Supongamos por un momento que es cierto, que la etiqueta que le han endosado a Noah Baumbach es certera y que estamos ante el sucesor de Woody Allen. Quizás de esa manera pueda empezarse a rastrear la auténtica personalidad de Baumbach, un autor tan brillante como esquivo, en cuyas películas intenta comenzar siempre de cero, como si aún estuviera buscando su propio estilo.
Lo que Baumbach había hecho con Frances Ha (2012) parecía una especie de techo, una visión cínica, afectuosa y divertida sobre la generación inmediatamente posterior al realizador bajo los planteamientos estéticos de la nouvelle vague. Pero luego vinieron Mientras seamos jóvenes (2014) y Mistress America, dos películas que han terminado por revelar sus verdaderas intenciones de una manera diáfana.
Si Woody Allen introducía en sus filmes las incoherencias que percibía en los modos de vida de las personas jóvenes de su entorno, para que aflorase una visión pesimista de la nueva generación filtrada por la sutileza de su humor, en Baumbach puede percibirse una fascinación por las contradicciones que mueven a los jóvenes, como si filmar la inmadurez fuese un privilegio para él.
Quizás por eso dos de sus películas se hayan consagrado a su compañera sentimental, Greta Gerwig, en donde la cámara parece contentarse con recoger la energía y la vitalidad de la actriz y dejar que su presencia “cree” una nueva película que capture esa intensidad que se descubre tan frágil y tan fugaz como el propio momento vivido.
Pero lo más interesante de Mistress America es que podría entenderse como un auténtico relato de ciencia-ficción, porque es más que improbable que la protagonista del filme pudiera existir en el mundo que retrata Baumbach. Tracy (Lola Kirke) es un personaje entrañable, de una ternura desbordante, alguien que no tiene cabida en el mundo enérgico e inmisericorde que proponen los filmes del director neoyorquino. Por ello la llegada de Brooke (Greta Gerwig) hace implosionar el relato desde dentro.

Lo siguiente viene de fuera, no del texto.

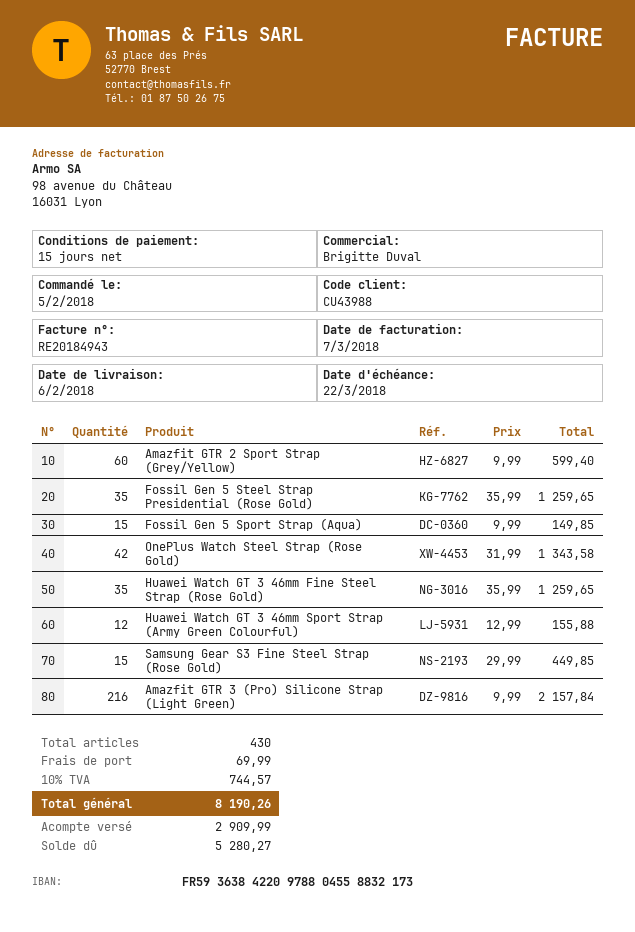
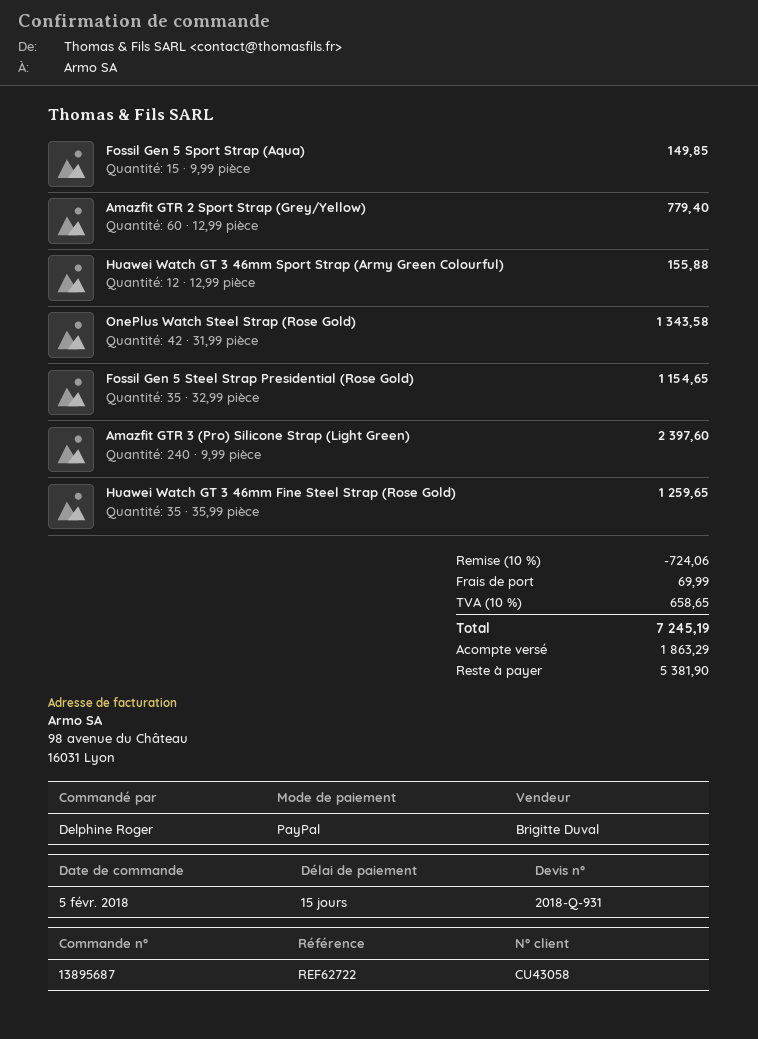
customer number: CU43988 -> CU43058
Amazfit GTR 2 Sport Strap (Grey/Yellow): 60 x 9.99 = 599.40 -> 60 x 12.99 = 779.40
Fossil Gen 5 Steel Strap Presidential (Rose Gold): 35 x 35.99 = 1259.65 -> 35 x 32.99 = 1154.65
Samsung Gear S3 Fine Steel Strap (Rose Gold): 15 x 29.99 = 449.85 -> none
Amazfit GTR 3 (Pro) Silicone Strap (Light Green): 216 x 9.99 = 2157.84 -> 240 x 9.99 = 2397.60
discount: none -> 10% = 724.06
tax: 10% = 744.57 -> 10% = 658.65
total: 8190.26 -> 7245.19
deposit: 2909.99 -> 1863.29
balance: 5280.27 -> 5381.90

Tras asistir al recital de su escena central, donde la comedia estalla y la historia encuentra por fin su lugar y su sentido, podría dar la sensación de que lo que ocurre en los extremos del filme es una simple improvisación, dos pastiches que colocar a ambos lados de un destello de genio. La música, que persigue las texturas y los ritmos propios de los años ochenta, ayuda a generar esa visión sobre un mundo imposible que mira al futuro y al pasado al mismo tiempo, quizás el mismo mundo que imagina Tracy en el relato que escribe: una ficción que puede que sea más real, más tangible, que su propia vida.
Tal vez esa sea la única definición posible para Baumbach, un autor que aún busca su propia voz como realizador: alguien que se declara incapaz de habitar la generación en la que le ha tocado vivir, alguien que mira con fascinación a la generación siguiente y que observa con nostalgia a la generación anterior. Un autor que se atreve a poner en escena esa incapacidad para ubicarse. Quizás eso sea lo mejor de Mistress America, una película medida hasta el extremo que es dinamitada desde dentro por su propia espontaneidad. Todo en ella es tan imperfecto que, puede que por eso mismo, toda su belleza sale a la luz.